» Task details:
Give back, word for word, the lines in the listing below from the one holding "you are unhappy." down to the one holding "- I hope these", both ends included.

» Recorded data:
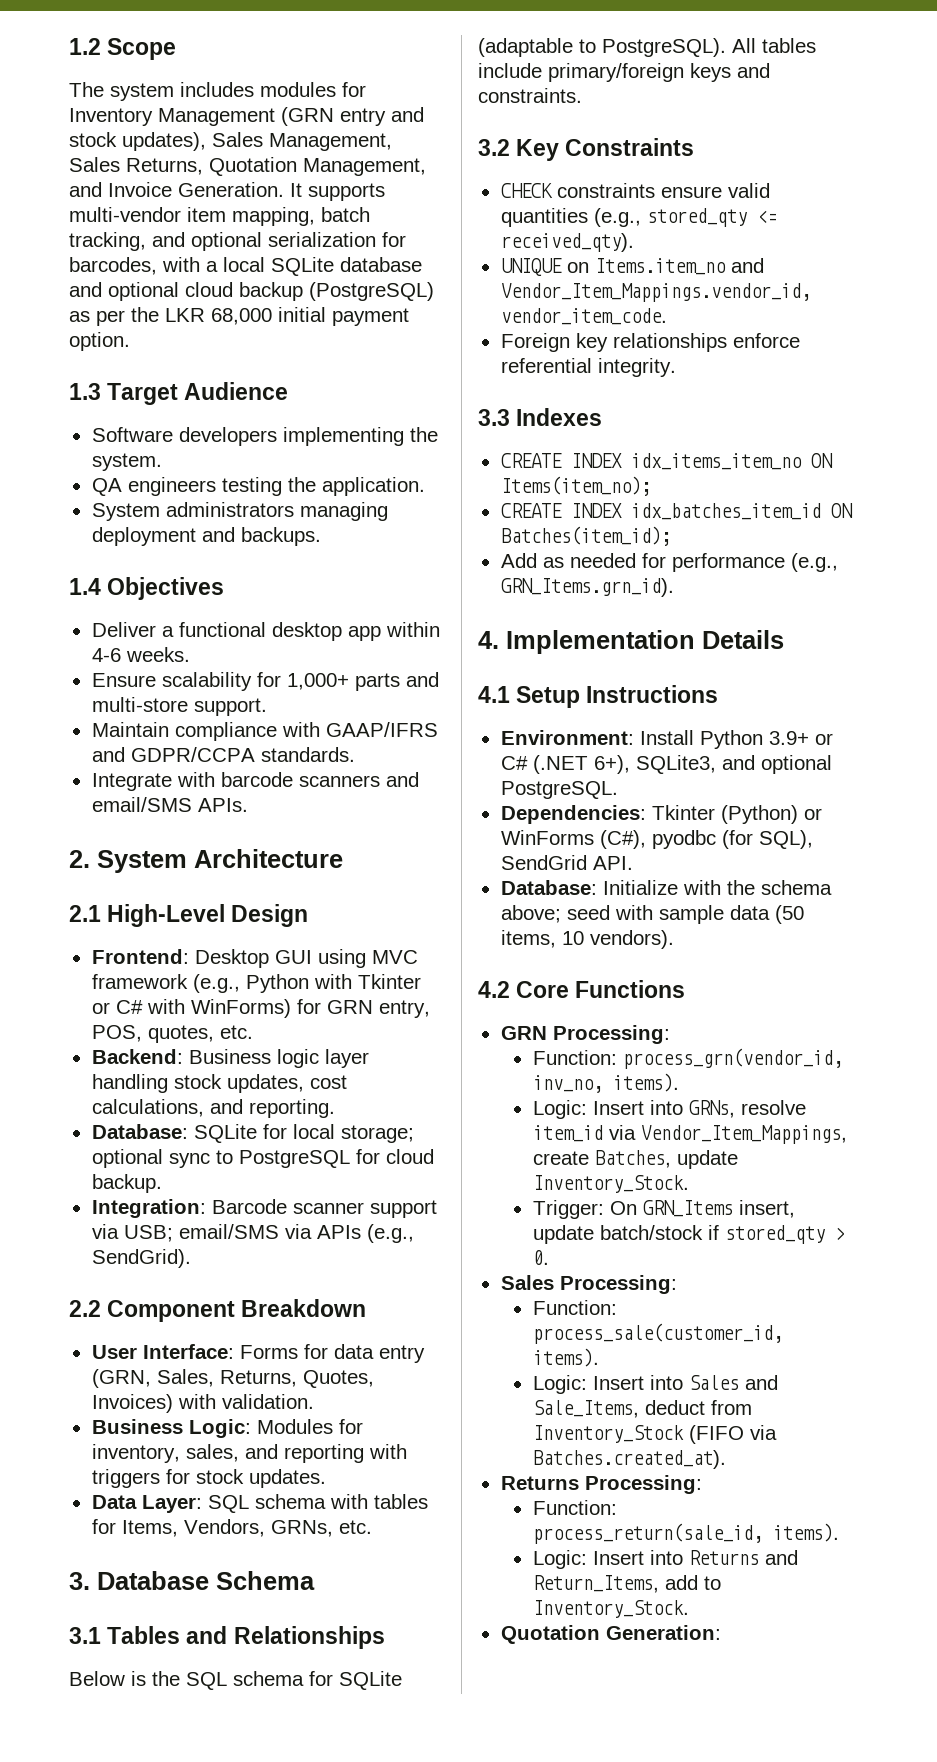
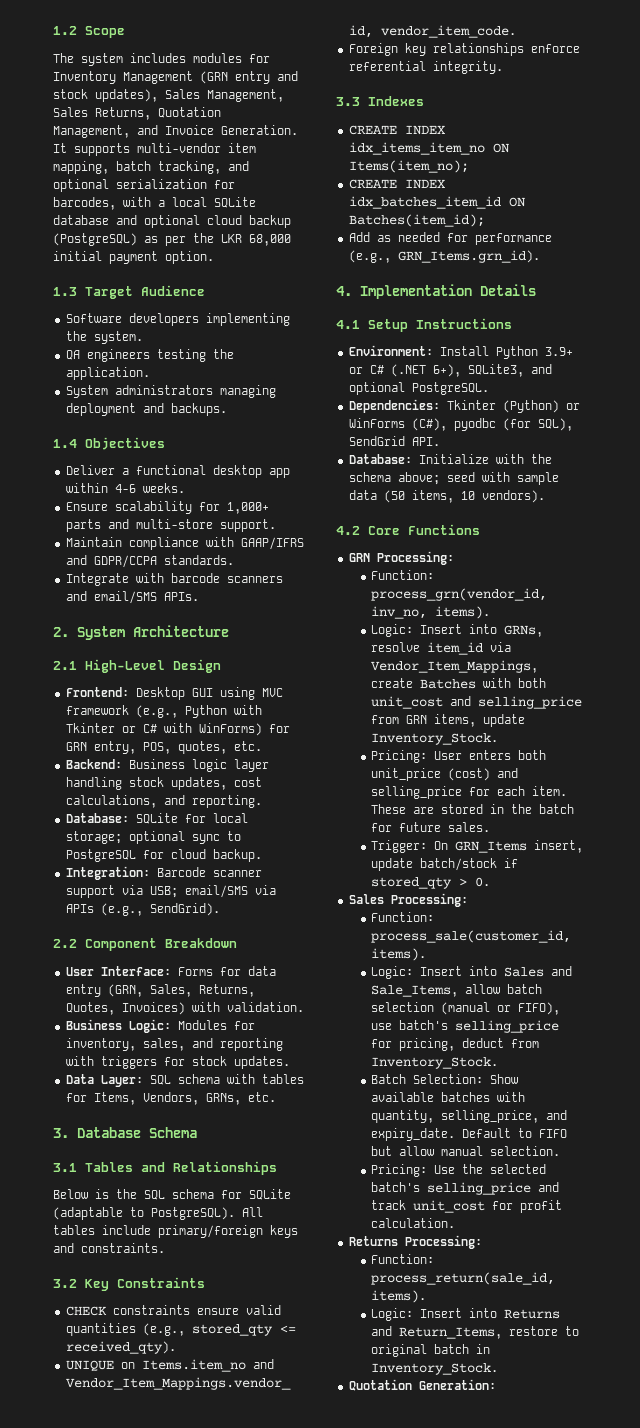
- Logic: Insert into GRNs, resolve item_id via Vendor_Item_Mappings, create Batches, update Inventory_Stock.
+ Logic: Insert into GRNs, resolve item_id via Vendor_Item_Mappings, create Batches with both unit_cost and selling_price from GRN items, update Inventory_Stock.
+ Pricing: User enters both unit_price (cost) and selling_price for each item. These are stored in the batch for future sales.
- Logic: Insert into Sales and Sale_Items, deduct from Inventory_Stock (FIFO via Batches.created_at).
+ Logic: Insert into Sales and Sale_Items, allow batch selection (manual or FIFO), use batch's selling_price for pricing, deduct from Inventory_Stock.
+ Batch Selection: Show available batches with quantity, selling_price, and expiry_date. Default to FIFO but allow manual selection.
+ Pricing: Use the selected batch's selling_price and track unit_cost for profit calculation.
- Logic: Insert into Returns and Return_Items, add to Inventory_Stock.
+ Logic: Insert into Returns and Return_Items, restore to original batch in Inventory_Stock.

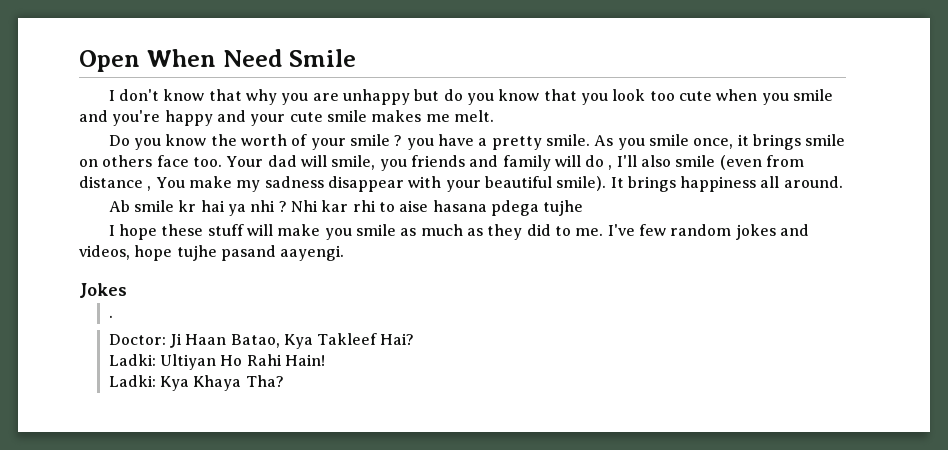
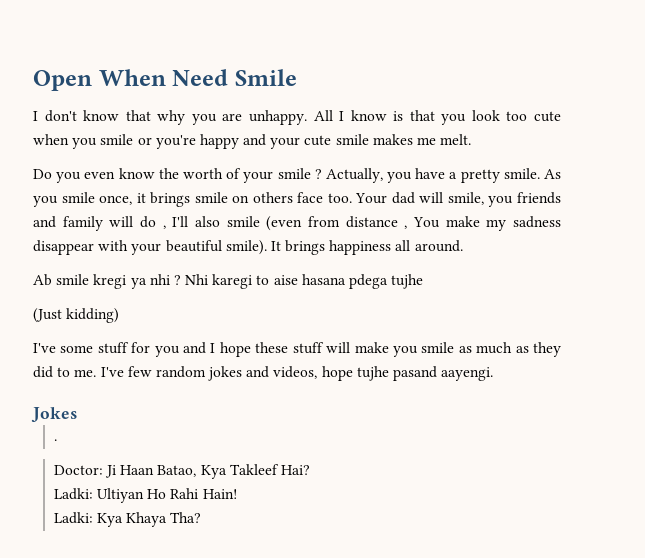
- I don't know that why you are unhappy but do you know that you look too cute when you smile and you're happy and your cute smile makes me melt.
+ I don't know that why you are unhappy. All I know is that you look too cute when you smile or you're happy and your cute smile makes me melt.
- Do you know the worth of your smile ? you have a pretty smile.
+ Do you even know the worth of your smile ? Actually, you have a pretty smile.
- Ab smile kr hai ya nhi ?
+ Ab smile kregi ya nhi ?
- Nhi kar rhi to aise hasana pdega tujhe
+ Nhi karegi to aise hasana pdega tujhe
- I hope these stuff will make you smile as much as they did to me.
+ (Just kidding)
+ I've some stuff for you and I hope these stuff will make you smile as much as they did to me.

» Exercise output:
+ I don't know that why you are unhappy. All I know is that you look too cute when you smile or you're happy and your cute smile makes me melt.
- Do you know the worth of your smile ? you have a pretty smile.
+ Do you even know the worth of your smile ? Actually, you have a pretty smile.
- Ab smile kr hai ya nhi ?
+ Ab smile kregi ya nhi ?
- Nhi kar rhi to aise hasana pdega tujhe
+ Nhi karegi to aise hasana pdega tujhe
- I hope these stuff will make you smile as much as they did to me.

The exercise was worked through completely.